The Censorship of "Mean Girls": What Was MTV Thinking?

I wouldn’t classify myself as a compulsive person; I’m more of a planner. However, my plans go out the window if Mean Girls is airing on TV, despite the fact that I already own the DVD and watch it more than any almost-30-year-old should. Normally if a movie was released in theaters with anything more scandalous than a G rating, I’ll avoid it when it airs on network television. The bleeping and the completely conspicuous dubbing of words like “fella” over that word that rhymes with “mucker” is more offensive to me than the word itself. Mean Girls is different, though. It reminds me of the good old days – when Lindsay Lohan had really shiny hair and white teeth and didn’t have a criminal record.

MTV provided me with my comfy security blanket of Cady Heron and that lovable MC and mathlete Kevin Gnapoor, who have I come to respect more and more as the years go by, when they aired Mean Girls on Sunday night. It was the perfect way to end the weekend. Until, that is, I quickly noticed that they were going bonkers with the censorship, bleeping out “homosexual” in the first five minutes, with “gay,” “lesbian,” and “vagina” soon to follow.

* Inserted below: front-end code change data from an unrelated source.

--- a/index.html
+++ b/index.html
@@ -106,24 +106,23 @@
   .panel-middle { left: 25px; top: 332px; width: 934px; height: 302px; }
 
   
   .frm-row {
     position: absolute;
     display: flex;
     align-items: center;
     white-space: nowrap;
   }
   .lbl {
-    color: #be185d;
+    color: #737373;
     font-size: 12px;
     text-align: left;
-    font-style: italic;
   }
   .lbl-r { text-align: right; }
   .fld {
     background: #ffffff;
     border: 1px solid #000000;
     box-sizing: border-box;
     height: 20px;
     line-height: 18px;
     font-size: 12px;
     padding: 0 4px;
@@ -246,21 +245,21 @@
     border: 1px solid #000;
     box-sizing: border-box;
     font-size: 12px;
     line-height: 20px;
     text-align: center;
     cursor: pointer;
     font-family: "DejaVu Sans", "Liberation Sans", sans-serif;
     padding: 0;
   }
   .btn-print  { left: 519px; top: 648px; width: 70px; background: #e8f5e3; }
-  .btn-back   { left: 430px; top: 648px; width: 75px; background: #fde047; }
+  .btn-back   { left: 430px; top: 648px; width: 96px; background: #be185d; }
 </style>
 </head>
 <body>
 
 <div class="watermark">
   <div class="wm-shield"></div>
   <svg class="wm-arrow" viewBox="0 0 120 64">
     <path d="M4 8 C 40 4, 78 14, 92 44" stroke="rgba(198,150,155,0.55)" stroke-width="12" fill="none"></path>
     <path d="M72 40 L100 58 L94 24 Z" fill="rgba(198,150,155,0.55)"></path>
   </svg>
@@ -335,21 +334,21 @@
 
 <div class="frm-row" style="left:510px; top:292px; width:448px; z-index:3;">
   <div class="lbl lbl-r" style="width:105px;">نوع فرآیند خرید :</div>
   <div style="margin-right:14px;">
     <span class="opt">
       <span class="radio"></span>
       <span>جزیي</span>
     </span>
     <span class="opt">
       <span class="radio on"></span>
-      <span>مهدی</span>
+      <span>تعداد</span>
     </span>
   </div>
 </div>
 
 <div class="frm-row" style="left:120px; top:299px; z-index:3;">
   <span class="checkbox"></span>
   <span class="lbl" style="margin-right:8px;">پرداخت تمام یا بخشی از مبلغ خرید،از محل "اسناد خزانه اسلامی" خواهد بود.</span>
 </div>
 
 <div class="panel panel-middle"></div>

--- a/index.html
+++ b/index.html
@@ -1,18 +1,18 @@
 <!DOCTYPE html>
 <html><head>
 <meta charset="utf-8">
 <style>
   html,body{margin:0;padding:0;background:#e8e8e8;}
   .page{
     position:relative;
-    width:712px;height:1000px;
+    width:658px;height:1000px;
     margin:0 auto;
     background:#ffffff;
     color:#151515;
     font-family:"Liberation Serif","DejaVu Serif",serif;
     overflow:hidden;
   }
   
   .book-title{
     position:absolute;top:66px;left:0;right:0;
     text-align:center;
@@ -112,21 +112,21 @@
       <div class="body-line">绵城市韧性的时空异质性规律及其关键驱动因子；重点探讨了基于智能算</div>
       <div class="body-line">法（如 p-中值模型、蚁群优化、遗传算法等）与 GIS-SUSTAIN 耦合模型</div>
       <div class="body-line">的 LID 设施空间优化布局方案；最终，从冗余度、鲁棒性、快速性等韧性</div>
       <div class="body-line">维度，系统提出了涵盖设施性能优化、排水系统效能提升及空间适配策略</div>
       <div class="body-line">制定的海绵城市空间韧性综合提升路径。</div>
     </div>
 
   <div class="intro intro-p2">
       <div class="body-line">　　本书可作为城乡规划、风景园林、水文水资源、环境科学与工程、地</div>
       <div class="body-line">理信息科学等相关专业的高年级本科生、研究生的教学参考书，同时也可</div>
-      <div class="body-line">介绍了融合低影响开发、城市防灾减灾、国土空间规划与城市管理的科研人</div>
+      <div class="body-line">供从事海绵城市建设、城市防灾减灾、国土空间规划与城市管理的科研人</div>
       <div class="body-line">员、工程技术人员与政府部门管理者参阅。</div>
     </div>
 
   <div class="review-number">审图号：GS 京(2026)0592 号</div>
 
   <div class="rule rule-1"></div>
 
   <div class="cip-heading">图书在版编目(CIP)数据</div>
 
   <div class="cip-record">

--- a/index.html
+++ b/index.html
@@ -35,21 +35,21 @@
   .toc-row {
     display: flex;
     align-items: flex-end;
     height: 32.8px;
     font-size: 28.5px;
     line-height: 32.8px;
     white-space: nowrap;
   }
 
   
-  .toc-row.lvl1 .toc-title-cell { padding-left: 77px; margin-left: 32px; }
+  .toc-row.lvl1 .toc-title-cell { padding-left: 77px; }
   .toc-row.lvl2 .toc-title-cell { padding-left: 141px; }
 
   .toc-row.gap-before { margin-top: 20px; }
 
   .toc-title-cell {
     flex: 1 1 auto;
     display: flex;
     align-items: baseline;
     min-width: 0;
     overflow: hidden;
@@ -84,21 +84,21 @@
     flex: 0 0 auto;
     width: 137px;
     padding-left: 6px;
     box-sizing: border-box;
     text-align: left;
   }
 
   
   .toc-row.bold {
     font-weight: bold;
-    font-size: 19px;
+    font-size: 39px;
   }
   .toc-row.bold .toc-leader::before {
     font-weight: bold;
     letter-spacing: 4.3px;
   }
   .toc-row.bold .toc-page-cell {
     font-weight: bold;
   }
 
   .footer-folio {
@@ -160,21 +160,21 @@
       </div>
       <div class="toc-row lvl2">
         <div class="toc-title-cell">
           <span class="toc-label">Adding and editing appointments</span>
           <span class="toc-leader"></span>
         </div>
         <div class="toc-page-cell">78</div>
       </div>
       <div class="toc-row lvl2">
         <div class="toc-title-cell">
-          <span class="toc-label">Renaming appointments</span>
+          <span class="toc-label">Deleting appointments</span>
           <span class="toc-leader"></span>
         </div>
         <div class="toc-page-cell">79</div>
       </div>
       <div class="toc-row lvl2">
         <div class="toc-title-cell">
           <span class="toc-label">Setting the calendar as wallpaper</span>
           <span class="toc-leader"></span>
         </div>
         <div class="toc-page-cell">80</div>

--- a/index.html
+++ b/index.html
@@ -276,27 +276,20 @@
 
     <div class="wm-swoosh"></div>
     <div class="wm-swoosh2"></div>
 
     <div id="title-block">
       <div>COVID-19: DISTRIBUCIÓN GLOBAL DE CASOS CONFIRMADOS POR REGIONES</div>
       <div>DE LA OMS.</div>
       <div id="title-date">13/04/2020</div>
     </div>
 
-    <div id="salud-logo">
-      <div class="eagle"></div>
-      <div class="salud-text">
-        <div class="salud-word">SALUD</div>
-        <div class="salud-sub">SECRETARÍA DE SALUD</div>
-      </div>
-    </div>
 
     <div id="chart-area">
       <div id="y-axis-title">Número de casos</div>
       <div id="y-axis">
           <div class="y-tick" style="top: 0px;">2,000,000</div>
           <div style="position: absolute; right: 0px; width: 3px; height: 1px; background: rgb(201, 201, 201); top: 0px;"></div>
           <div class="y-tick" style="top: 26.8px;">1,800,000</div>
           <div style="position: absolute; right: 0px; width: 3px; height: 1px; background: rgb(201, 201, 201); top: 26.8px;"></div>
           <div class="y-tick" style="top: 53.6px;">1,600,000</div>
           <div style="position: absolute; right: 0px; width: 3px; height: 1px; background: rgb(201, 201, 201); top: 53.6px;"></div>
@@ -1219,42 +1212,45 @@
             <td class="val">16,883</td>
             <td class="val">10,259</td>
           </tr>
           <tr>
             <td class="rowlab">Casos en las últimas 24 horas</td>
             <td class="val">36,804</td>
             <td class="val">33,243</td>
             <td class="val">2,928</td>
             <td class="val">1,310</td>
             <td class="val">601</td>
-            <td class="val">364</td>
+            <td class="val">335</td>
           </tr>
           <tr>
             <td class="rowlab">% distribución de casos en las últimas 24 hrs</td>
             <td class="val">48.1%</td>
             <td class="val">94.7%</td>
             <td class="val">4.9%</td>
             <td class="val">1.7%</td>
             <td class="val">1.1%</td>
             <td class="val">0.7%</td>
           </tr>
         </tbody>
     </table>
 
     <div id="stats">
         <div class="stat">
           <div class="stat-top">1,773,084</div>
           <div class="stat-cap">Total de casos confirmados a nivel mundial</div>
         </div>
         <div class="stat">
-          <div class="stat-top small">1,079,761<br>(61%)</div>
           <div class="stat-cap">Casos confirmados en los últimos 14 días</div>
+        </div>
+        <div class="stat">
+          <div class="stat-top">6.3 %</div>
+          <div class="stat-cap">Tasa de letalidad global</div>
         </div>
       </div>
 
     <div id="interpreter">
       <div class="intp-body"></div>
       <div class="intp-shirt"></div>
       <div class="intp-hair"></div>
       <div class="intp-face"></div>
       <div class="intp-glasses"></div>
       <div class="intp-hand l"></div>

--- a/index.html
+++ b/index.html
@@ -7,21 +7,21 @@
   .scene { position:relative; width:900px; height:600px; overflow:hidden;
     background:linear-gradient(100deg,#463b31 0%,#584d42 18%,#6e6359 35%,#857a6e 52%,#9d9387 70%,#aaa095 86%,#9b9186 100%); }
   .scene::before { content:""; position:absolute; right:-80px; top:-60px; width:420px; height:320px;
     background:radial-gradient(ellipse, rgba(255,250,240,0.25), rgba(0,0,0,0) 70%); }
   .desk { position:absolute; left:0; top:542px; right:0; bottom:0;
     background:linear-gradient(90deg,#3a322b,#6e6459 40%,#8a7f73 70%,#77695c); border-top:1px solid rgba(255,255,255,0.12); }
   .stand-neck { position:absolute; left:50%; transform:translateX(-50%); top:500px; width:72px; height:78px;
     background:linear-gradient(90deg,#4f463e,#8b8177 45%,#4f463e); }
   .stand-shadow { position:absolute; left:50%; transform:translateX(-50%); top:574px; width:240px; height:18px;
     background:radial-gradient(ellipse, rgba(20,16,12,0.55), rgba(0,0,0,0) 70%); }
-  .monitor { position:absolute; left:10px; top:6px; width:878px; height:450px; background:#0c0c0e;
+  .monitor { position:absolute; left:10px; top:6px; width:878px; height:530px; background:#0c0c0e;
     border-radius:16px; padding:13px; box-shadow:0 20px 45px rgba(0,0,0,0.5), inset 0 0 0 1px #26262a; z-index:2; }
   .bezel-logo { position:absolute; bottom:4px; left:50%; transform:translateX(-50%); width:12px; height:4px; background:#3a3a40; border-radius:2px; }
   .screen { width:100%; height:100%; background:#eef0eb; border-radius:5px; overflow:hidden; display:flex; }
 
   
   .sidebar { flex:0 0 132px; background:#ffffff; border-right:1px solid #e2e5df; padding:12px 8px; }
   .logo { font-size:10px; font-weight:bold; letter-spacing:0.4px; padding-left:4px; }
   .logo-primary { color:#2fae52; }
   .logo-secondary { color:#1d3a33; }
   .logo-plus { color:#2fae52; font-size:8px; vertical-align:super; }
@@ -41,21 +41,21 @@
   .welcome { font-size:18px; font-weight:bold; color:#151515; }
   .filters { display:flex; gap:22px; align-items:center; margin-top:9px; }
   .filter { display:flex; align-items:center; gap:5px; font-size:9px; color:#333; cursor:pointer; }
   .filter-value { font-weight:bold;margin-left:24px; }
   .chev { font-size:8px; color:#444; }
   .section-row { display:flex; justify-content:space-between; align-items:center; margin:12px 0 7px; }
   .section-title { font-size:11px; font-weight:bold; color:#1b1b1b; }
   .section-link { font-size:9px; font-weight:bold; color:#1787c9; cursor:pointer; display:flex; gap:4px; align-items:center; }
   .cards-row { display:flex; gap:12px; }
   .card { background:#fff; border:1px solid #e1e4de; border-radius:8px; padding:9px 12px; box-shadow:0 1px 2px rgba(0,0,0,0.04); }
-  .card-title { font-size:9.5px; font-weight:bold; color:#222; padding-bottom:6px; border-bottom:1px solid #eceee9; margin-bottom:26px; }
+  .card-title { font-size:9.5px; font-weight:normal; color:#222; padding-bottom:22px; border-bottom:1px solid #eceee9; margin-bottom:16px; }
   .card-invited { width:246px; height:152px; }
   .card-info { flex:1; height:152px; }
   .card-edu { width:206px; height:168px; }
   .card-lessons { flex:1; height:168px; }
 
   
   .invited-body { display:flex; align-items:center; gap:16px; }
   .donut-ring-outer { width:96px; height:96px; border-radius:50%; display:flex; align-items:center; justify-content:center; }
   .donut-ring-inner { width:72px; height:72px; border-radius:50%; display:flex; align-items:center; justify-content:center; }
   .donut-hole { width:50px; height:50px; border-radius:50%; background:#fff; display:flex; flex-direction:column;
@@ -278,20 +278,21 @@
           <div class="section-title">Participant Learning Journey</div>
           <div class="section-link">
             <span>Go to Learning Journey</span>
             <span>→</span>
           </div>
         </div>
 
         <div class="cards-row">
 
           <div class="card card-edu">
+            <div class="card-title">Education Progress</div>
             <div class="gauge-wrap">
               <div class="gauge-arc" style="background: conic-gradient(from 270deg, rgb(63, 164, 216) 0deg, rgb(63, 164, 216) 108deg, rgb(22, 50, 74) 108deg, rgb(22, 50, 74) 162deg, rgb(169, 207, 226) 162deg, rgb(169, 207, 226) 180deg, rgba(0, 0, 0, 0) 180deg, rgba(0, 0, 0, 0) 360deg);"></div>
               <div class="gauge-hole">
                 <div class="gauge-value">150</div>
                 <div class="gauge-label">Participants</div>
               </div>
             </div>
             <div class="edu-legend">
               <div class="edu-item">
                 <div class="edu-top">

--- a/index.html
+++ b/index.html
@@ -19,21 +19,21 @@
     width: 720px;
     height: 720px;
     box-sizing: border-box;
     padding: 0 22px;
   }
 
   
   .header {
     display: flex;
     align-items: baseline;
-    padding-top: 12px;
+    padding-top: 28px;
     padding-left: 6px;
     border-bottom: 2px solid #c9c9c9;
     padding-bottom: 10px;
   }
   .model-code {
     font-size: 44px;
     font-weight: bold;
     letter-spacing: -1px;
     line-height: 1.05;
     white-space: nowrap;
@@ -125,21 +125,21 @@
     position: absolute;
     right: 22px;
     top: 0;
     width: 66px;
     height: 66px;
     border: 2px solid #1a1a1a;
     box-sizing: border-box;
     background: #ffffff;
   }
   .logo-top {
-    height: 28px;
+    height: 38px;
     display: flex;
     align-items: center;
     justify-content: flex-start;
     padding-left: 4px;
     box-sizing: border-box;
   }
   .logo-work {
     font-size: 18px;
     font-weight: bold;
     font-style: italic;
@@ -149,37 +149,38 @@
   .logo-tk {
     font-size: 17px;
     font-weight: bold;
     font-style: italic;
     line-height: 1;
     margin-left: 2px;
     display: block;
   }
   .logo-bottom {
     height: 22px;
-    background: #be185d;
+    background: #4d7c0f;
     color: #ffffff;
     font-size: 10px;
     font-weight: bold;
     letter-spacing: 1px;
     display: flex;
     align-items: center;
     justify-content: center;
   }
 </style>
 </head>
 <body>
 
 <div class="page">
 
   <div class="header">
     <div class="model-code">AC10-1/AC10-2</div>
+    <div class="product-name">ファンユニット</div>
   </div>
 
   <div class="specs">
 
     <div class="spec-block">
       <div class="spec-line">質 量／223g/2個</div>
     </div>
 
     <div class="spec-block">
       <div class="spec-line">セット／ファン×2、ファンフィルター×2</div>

I presume that MTV’s reasoning for this was to reflect the needs and wants of their demographic of those teens and young adults in the under 25 crowd. Bullying is threatening to the physical and emotional well-being of thousands of school aged children and MTV has a responsibility to its viewers in this demographic to not use or air offensive language that is often used as a weapon to verbally abuse and harm others. But censoring words that aren’t used only as pejoratives seems to be counter productive to this agenda. Yes, using the word “gay” as an insult is offensive and we need to be mindful of our language and the use of not just this word, but all of our words. Yet there are plenty of people, young adults and teens among them, who self-identify as homosexual, gay, or lesbian. They aren’t slurs. They aren’t words that we should be avoiding. MTV censoring these words sends the message that they’re “bad” and that there is shame associated with them. If you self-identify that way, though, who is MTV or the FCC to tell you that your identity is something to be censored?

The censoring of the word “vagina” is a different, but related, matter. Women have been through it lately. This past election forced many of us to defend our bodies and the many choices that we make in regards to them. In June, Michigan Representative Lisa Brown was told that she could not participate in a debate about abortion because she used that icky v-word. Look, I’m not going to whisper the word “vagina,” (I mean, I’m not going to scream it either, although I’ve found this to be therapeutic when I’m frustrated at work. I make sure that my door is closed.) and I refuse to refer to it as a “hooha” or a “flower.” Censoring this word simply perpetuates the idea that women should be ashamed of or embarrassed by our bodies. I’m not a doctor, and I don’t know if a wide-set vagina is an actual condition, but for goodness sakes, a young woman should be allowed to discuss her concern about hers while using the anatomically correct term for it without feeling dirty about it.

It was particularly interesting that in a movie whose message was about the problematic ways in which young women behave towards one another, “lesbian” and “vagina” were censored, but “whore” and “slut” were not. This is sending an incredibly complicated message to viewers. We’re encouraged to not use words like “homosexual,” even if we self-identify that way, and to be ashamed to call our vaginas vaginas, but you’ve got free rein to call girls sluts and whores, folks! If MTV’s goal was to eliminate verbal bullying language, it seems counter-intuitive to not apply the same standards to these words as well.

I believe that MTV’s intention was to protect its viewers from offensive and harmful language. I’m just not sure that it was executed properly. And I understand that I’m not in the demographic that MTV caters to, but for what it’s worth, I want my MTV with lesbians and vaginas. And you can interpret that however you choose.